§ Provided records
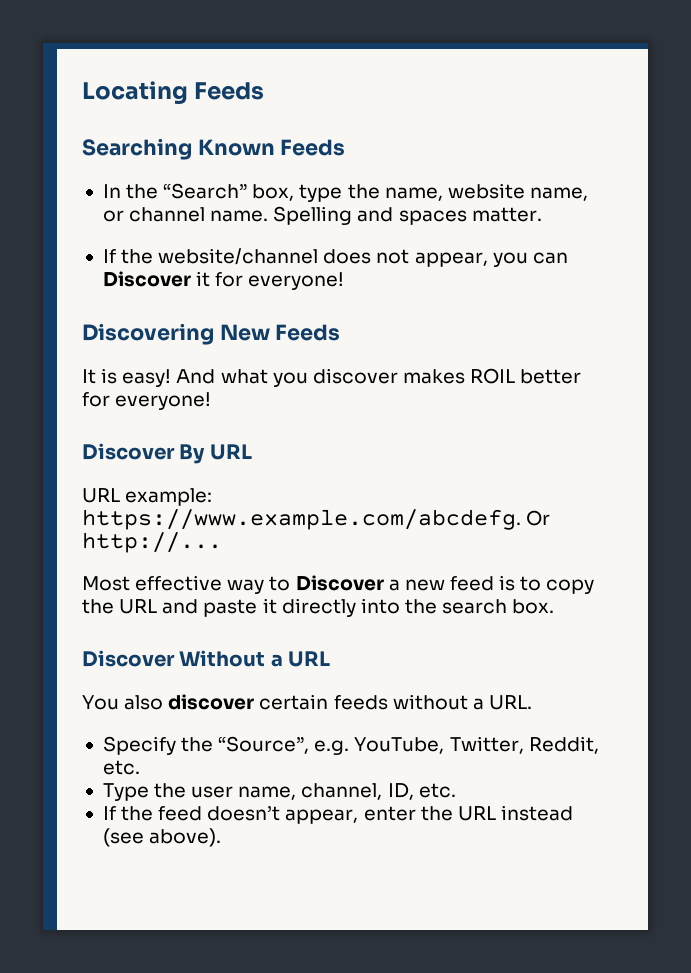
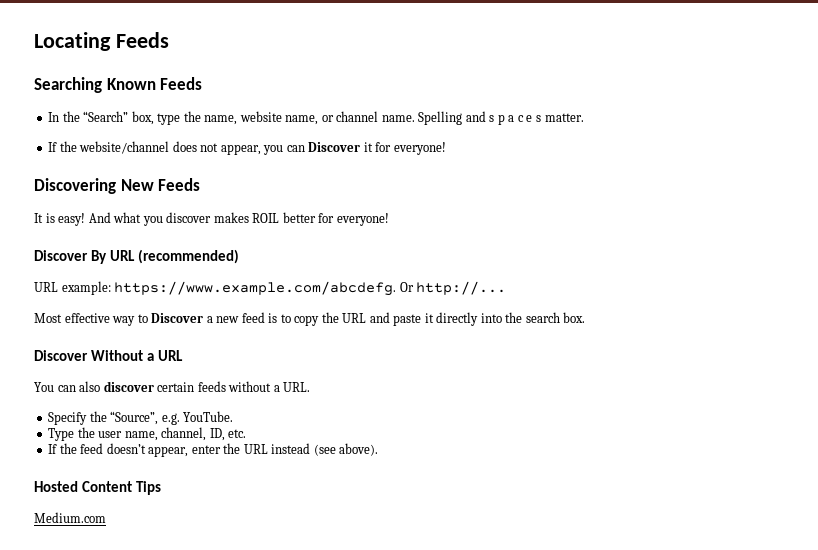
[398,210,467,225] spaces -> [489,114,541,125] s p a c e s
(252, 452) none -> [138,249,240,264] (recommended)
(119, 702) none -> [57,385,76,392] can
[354,736,599,754] [102,760,140,775] YouTube, Twitter, Reddit, etc. -> [183,411,234,422] YouTube.
(222, 837) none -> [34,481,162,495] [34,512,106,523] // Hosted Content Tips // Medium.com

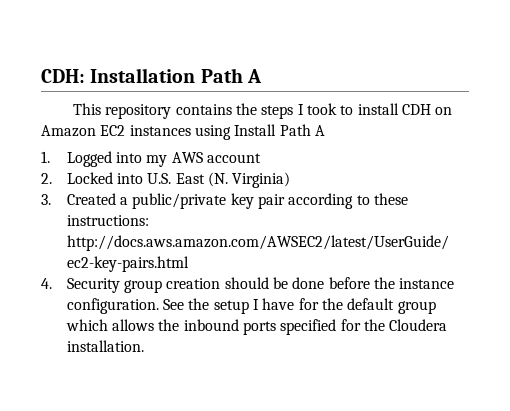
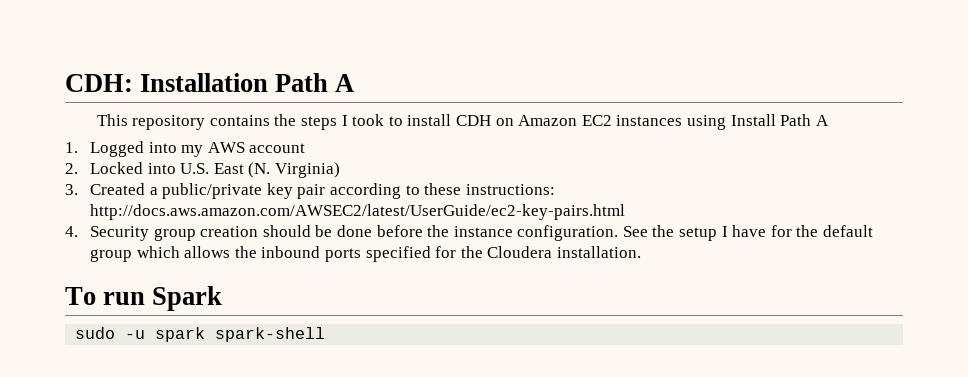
(144, 346) none -> [65,286,223,311] [75,327,326,342] // To run Spark // sudo -u spark spark-shell

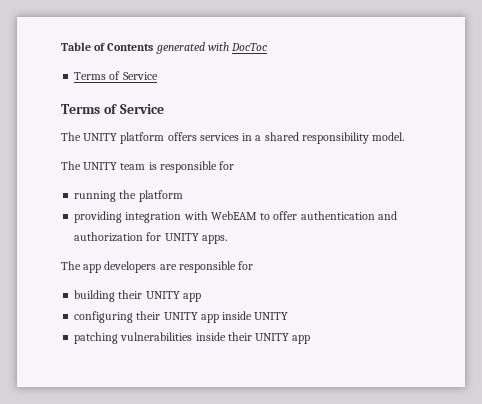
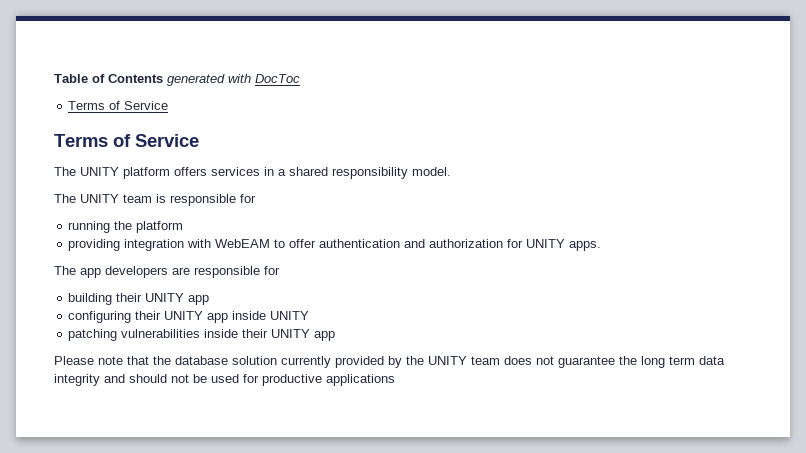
(311, 339) none -> [54,356,725,368] [54,374,395,386] // Please note that the database solution currently provided by the UNITY team does not guarantee the long term data integrity and should not be used for productive applications

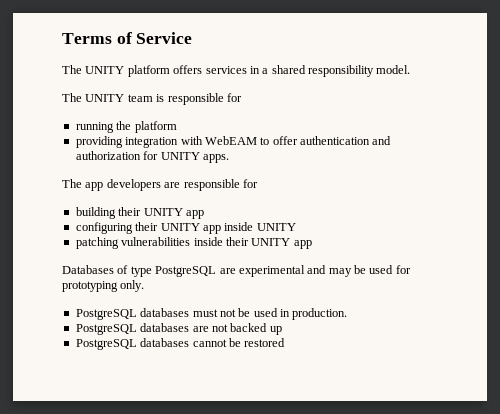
[54,74,300,86] [68,101,169,110] Table of Contents generated with DocToc // Terms of Service // -> (62, 38) none
[54,356,725,368] [54,374,395,386] Please note that the database solution currently provided by the UNITY team does not guarantee the long term data integrity and should not be used for productive applications -> [62,265,411,277] [62,280,145,292] [75,308,348,320] [75,323,282,335] [75,338,286,350] Databases of type PostgreSQL are experimental and may be used for prototyping only. // PostgreSQL databases must not be used in production. // PostgreSQL databases are not backed up // PostgreSQL databases cannot be restored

§ Problem requirements
Which lines in the data above hold the string "should"? Show each one.

§ Task result
(311, 339) none -> [54,356,725,368] [54,374,395,386] // Please note that the database solution currently provided by the UNITY team does not guarantee the long term data integrity and should not be used for productive applications
[54,356,725,368] [54,374,395,386] Please note that the database solution currently provided by the UNITY team does not guarantee the long term data integrity and should not be used for productive applications -> [62,265,411,277] [62,280,145,292] [75,308,348,320] [75,323,282,335] [75,338,286,350] Databases of type PostgreSQL are experimental and may be used for prototyping only. // PostgreSQL databases must not be used in production. // PostgreSQL databases are not backed up // PostgreSQL databases cannot be restored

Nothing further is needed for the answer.